▸ YOUR INSTRUCTIONS: For this task, extract exactly the lines of the data below, from the line containing "T-SPRUCE LEEDS 4943-ET | NM: 1,347 -> 1,350" through the last one, with pictures left out.

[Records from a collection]
·····

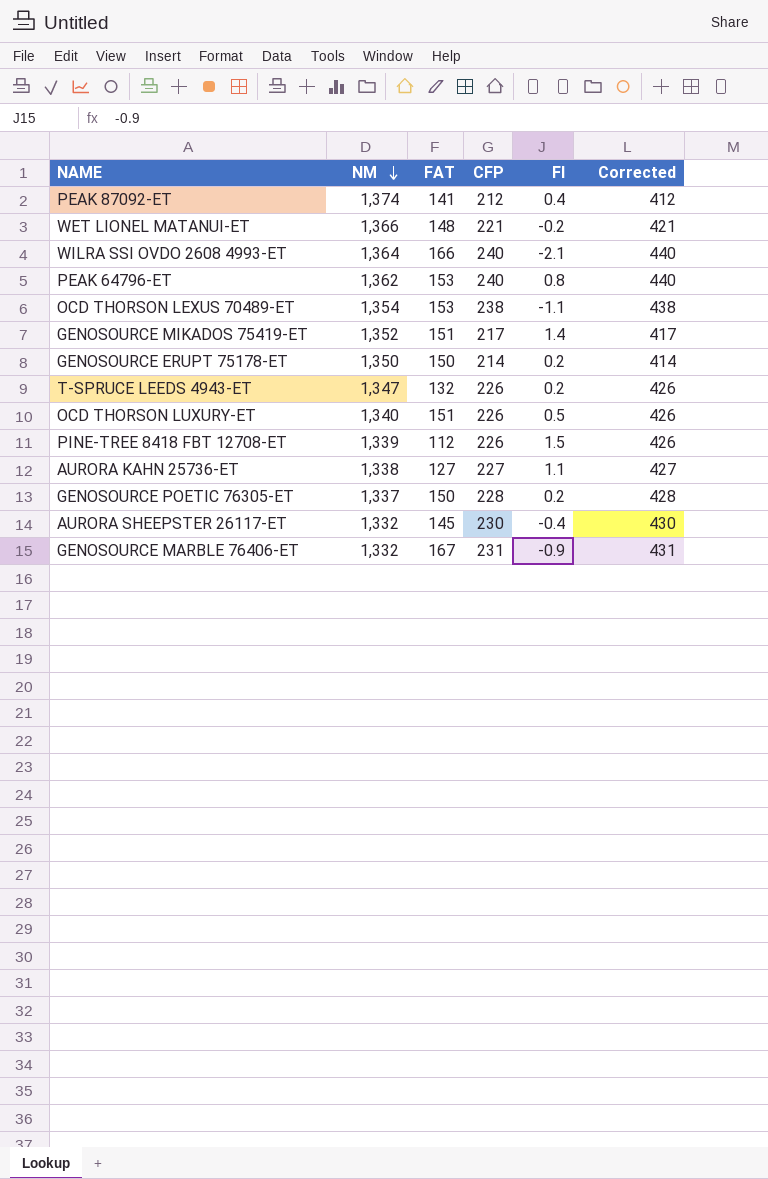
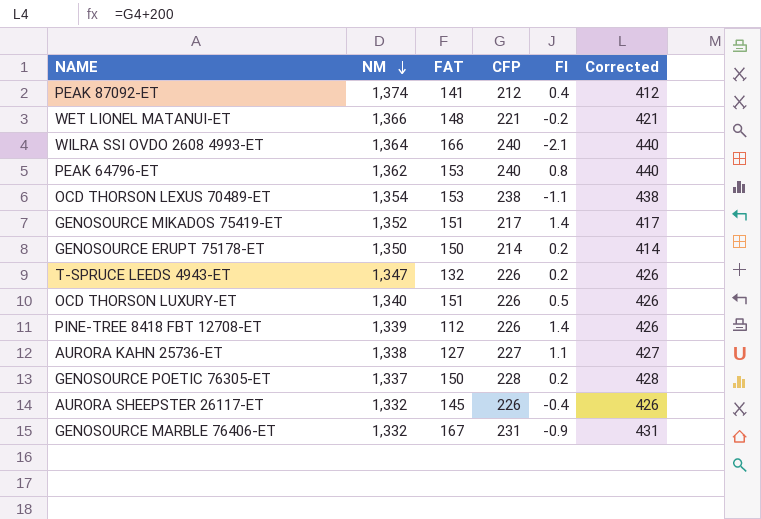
PINE-TREE 8418 FBT 12708-ET | FI: 1.5 -> 1.4
AURORA SHEEPSTER 26117-ET | CFP: 230 -> 226
AURORA SHEEPSTER 26117-ET | Corrected: 430 -> 426

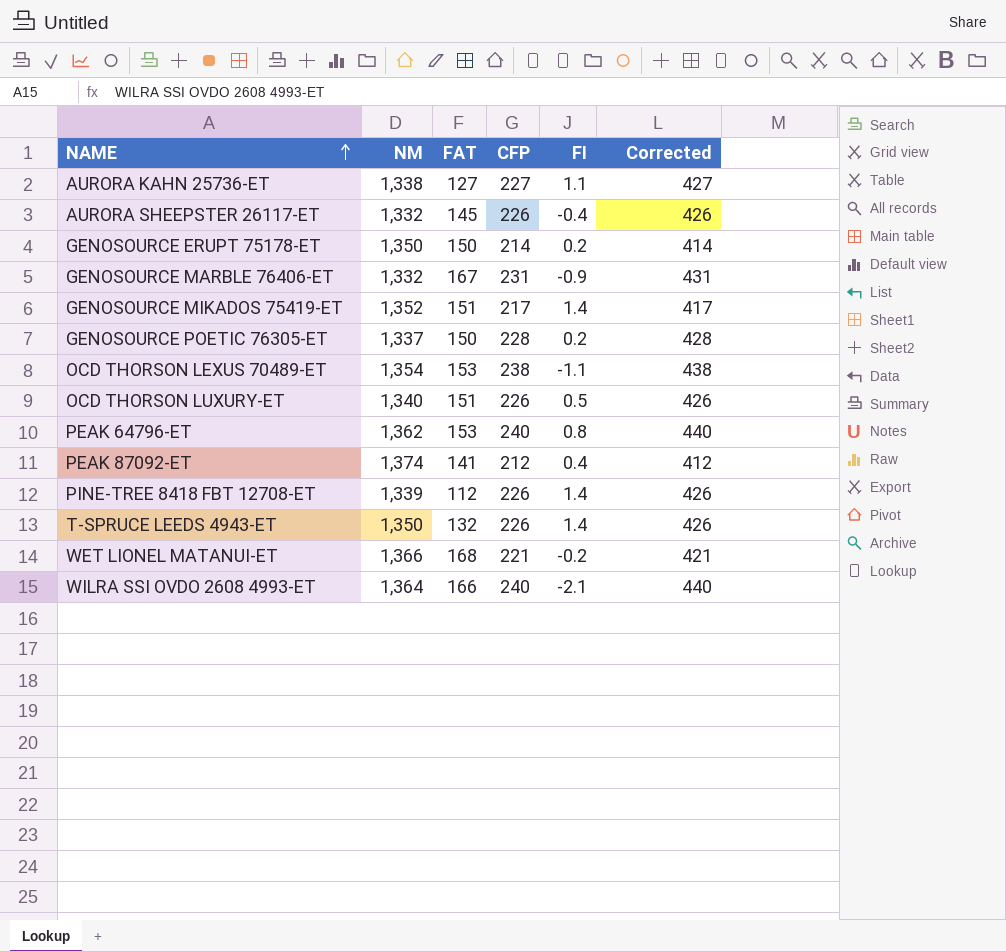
row order: NM descending -> NAME ascending
T-SPRUCE LEEDS 4943-ET | NM: 1,347 -> 1,350
T-SPRUCE LEEDS 4943-ET | FI: 0.2 -> 1.4
WET LIONEL MATANUI-ET | FAT: 148 -> 168

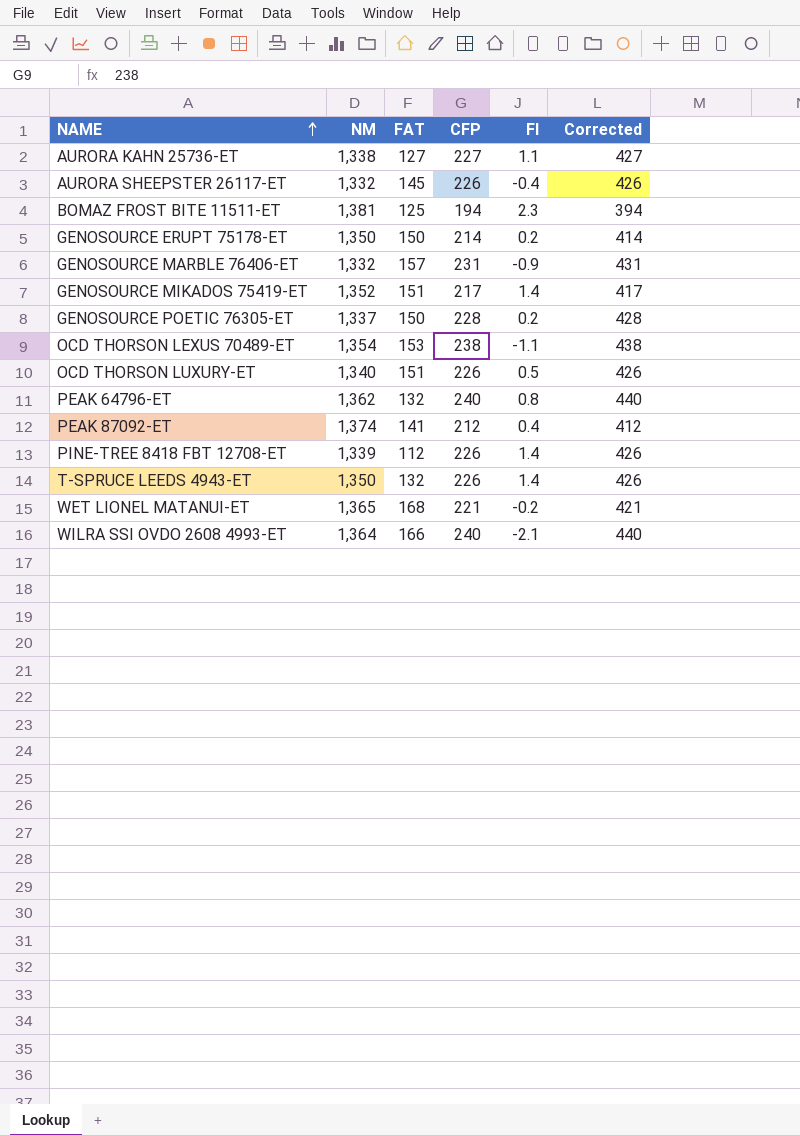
row BOMAZ FROST BITE 11511-ET: none -> 1,381 | 125 | 194 | 2.3 | 394
GENOSOURCE MARBLE 76406-ET | FAT: 167 -> 157
PEAK 64796-ET | FAT: 153 -> 132
WET LIONEL MATANUI-ET | NM: 1,366 -> 1,365

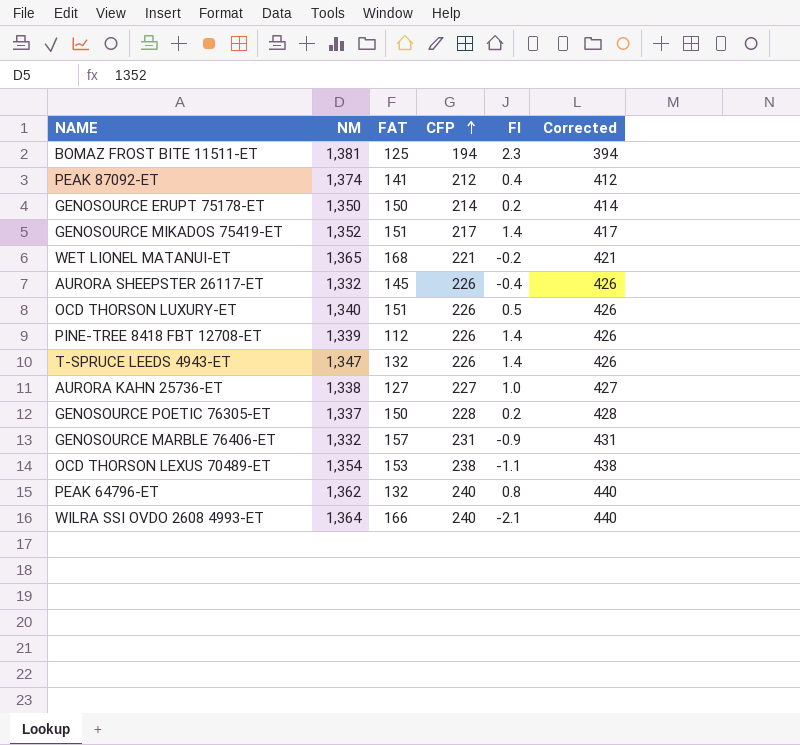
row order: NAME ascending -> CFP ascending
T-SPRUCE LEEDS 4943-ET | NM: 1,350 -> 1,347
AURORA KAHN 25736-ET | FI: 1.1 -> 1.0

·····

▸ ANSWER FOR THIS EXERCISE:
T-SPRUCE LEEDS 4943-ET | NM: 1,347 -> 1,350
T-SPRUCE LEEDS 4943-ET | FI: 0.2 -> 1.4
WET LIONEL MATANUI-ET | FAT: 148 -> 168

row BOMAZ FROST BITE 11511-ET: none -> 1,381 | 125 | 194 | 2.3 | 394
GENOSOURCE MARBLE 76406-ET | FAT: 167 -> 157
PEAK 64796-ET | FAT: 153 -> 132
WET LIONEL MATANUI-ET | NM: 1,366 -> 1,365

row order: NAME ascending -> CFP ascending
T-SPRUCE LEEDS 4943-ET | NM: 1,350 -> 1,347
AURORA KAHN 25736-ET | FI: 1.1 -> 1.0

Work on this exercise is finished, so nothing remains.